Según explicó ayer el vocero del Organismo de Investigación Judicial (OIJ), Francisco Ruiz, esta técnica es aplicada cuando se trabaja con un cuerpo en avanzado estado de putrefacción.
Lo que se pretende es recuperar la huella digital y compararla con aquellas que la posible víctima haya dejado impregnadas en un objeto muy personal.
En este caso, se compararían con pertenencias de Roberto Soto Álvarez, de 19 años, a quien supuestamente corresponde el cuerpo localizado.
Los restos que estaban en el lote baldío presentaba múltiples puñaladas, así como impactos de bala, aparte del alambre de púas que tenía en el cuello.
Según informó el OIJ, familiares de Soto dijeron reconocer la pantaloneta, las medias y los zapatos de su pariente, desaparecido desde el domingo 20 de febrero.
Pese a esta información, las autoridades prefieren agotar todas las vías para identificarlo, dado su avanzado estado de descomposición y la saña con que fue asesinado.
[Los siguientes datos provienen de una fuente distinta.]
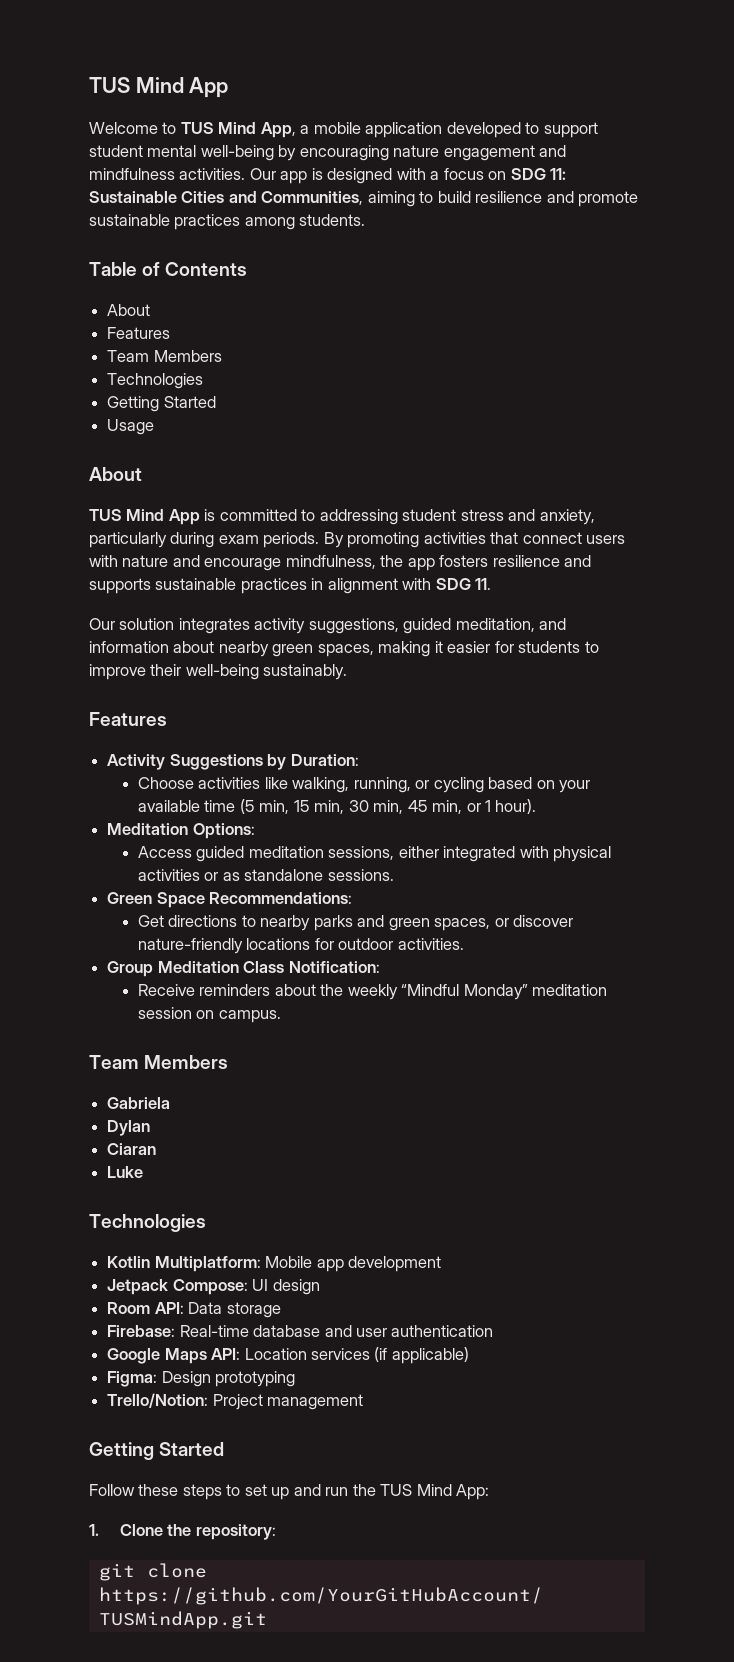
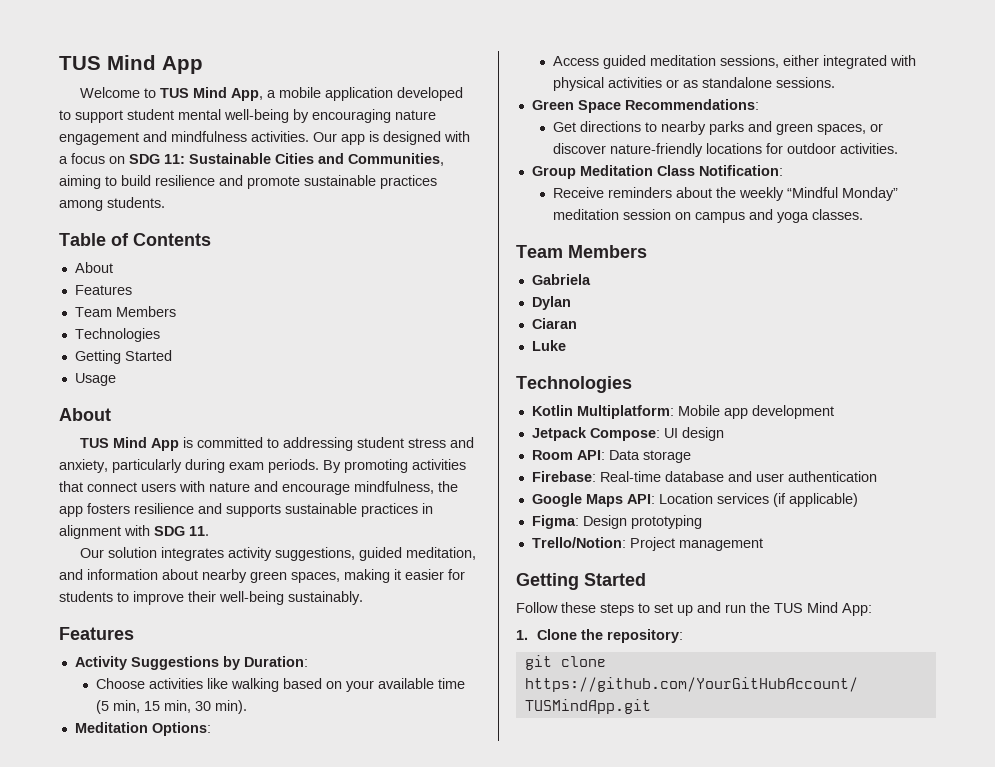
- Choose activities like walking, running, or cycling based on your available time (5 min, 15 min, 30 min, 45 min, or 1 hour).
+ Choose activities like walking based on your available time (5 min, 15 min, 30 min).
- Receive reminders about the weekly “Mindful Monday” meditation session on campus.
+ Receive reminders about the weekly “Mindful Monday” meditation session on campus and yoga classes.

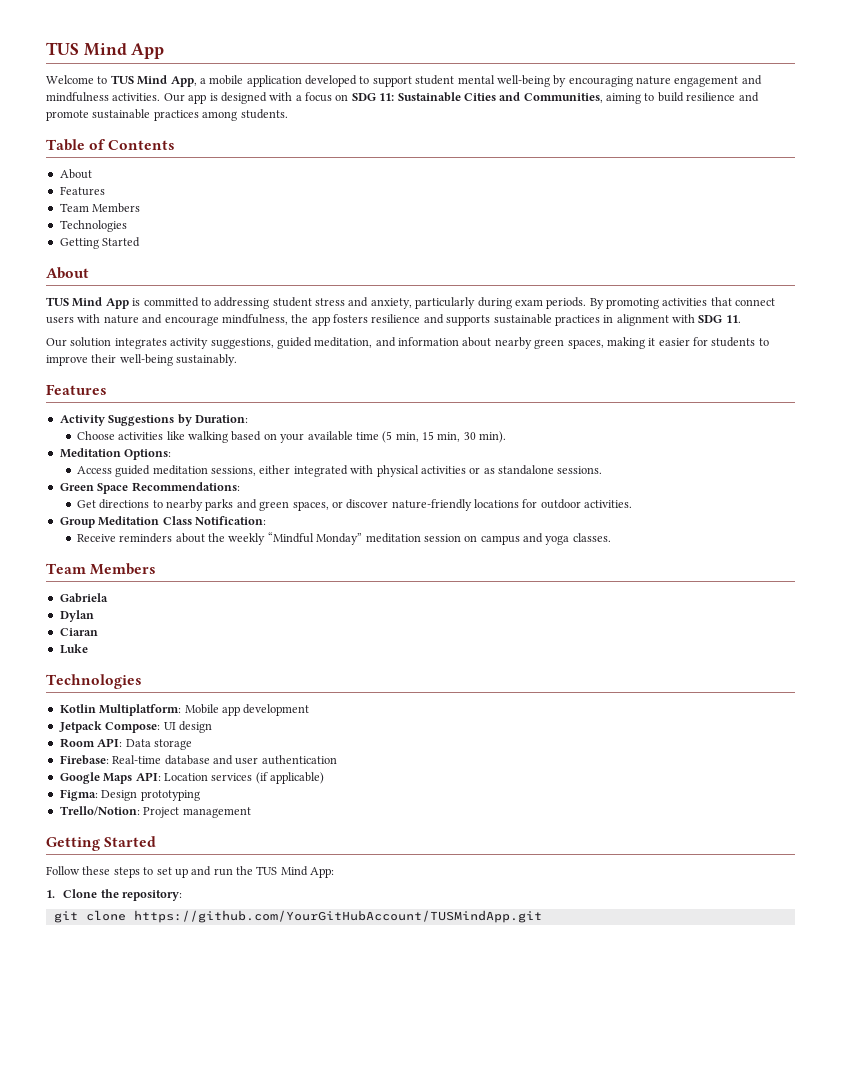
- Usage

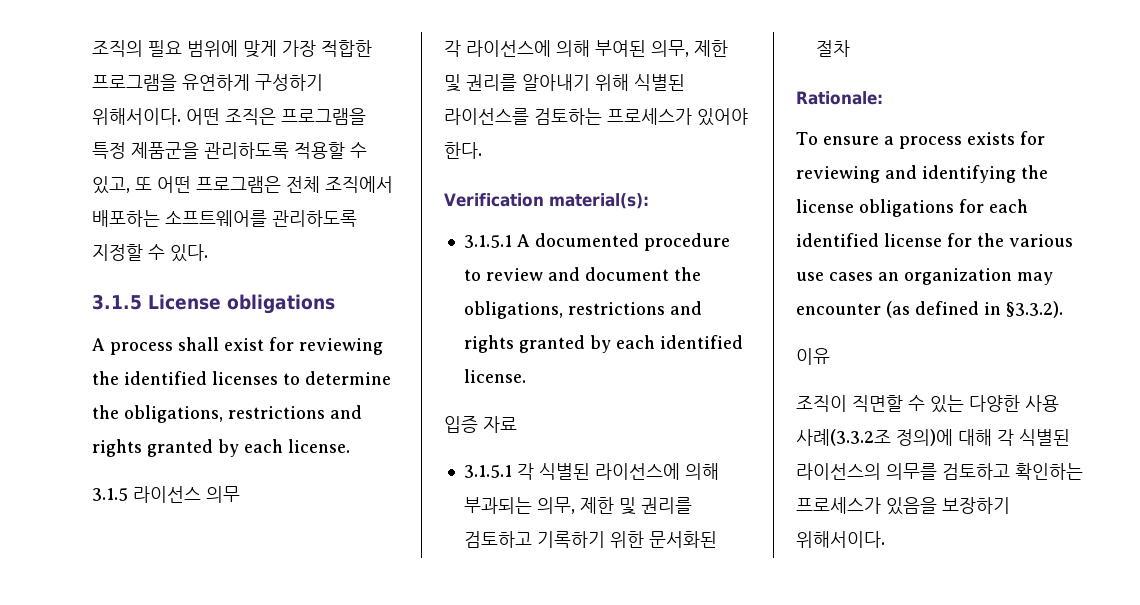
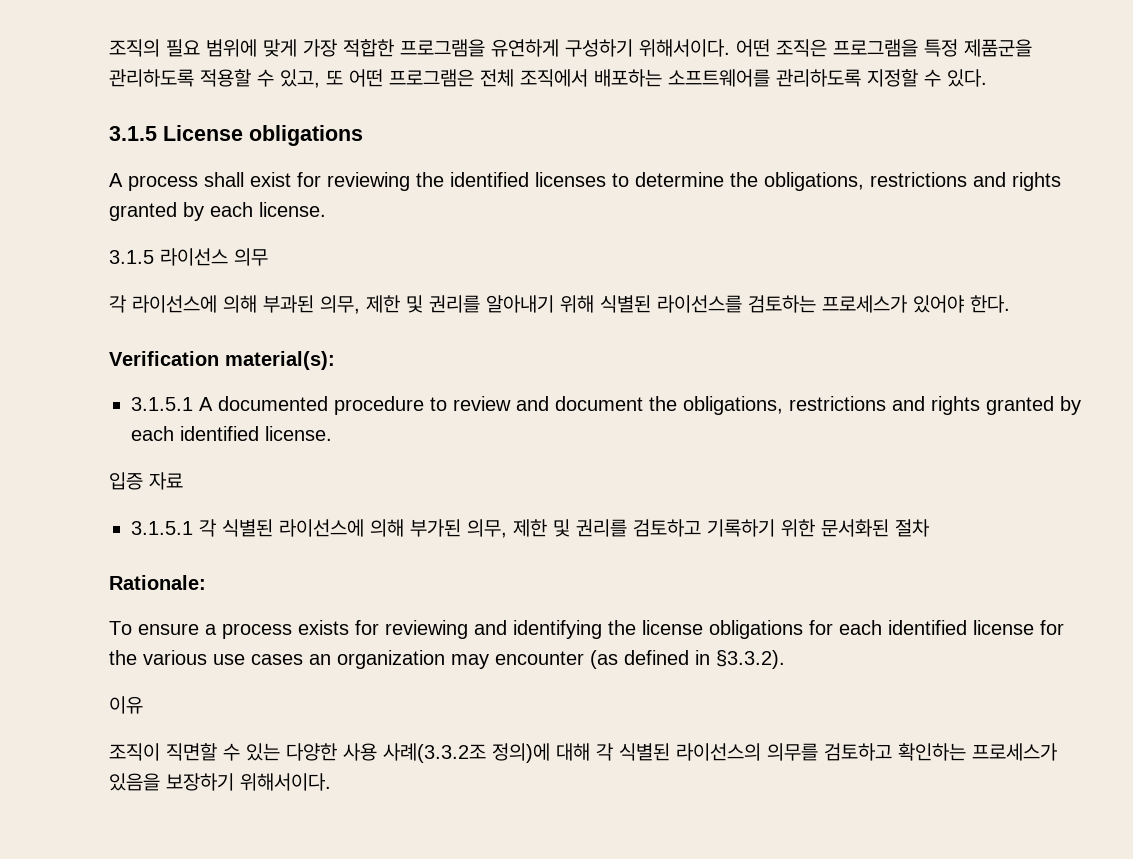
- 각 라이선스에 의해 부여된 의무, 제한 및 권리를 알아내기 위해 식별된 라이선스를 검토하는 프로세스가 있어야 한다.
+ 각 라이선스에 의해 부과된 의무, 제한 및 권리를 알아내기 위해 식별된 라이선스를 검토하는 프로세스가 있어야 한다.
- 3.1.5.1 각 식별된 라이선스에 의해 부과되는 의무, 제한 및 권리를 검토하고 기록하기 위한 문서화된 절차
+ 3.1.5.1 각 식별된 라이선스에 의해 부가된 의무, 제한 및 권리를 검토하고 기록하기 위한 문서화된 절차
La necrodactilia o reactivación de huellas de fallecidos, es realizada por Luis Gerardo Montero Loría, un reconocido dactiloscopista a nivel internacional.
Otra de las ventajas de este sistema es que es mucho más rápido que el análisis de ADN (ácido desoxirribonucleico).
Roberto Soto estaba recién casado y era vecino del sector de El Coyol; la última vez que lo vieron fue a eso de las 5 p. m. cuando salía de la casa de su madre en Ciruelas. Al parecer, unas tres semanas antes de su desaparición fue asaltado por varios muchachos. No obstante, él no planteó la denuncia.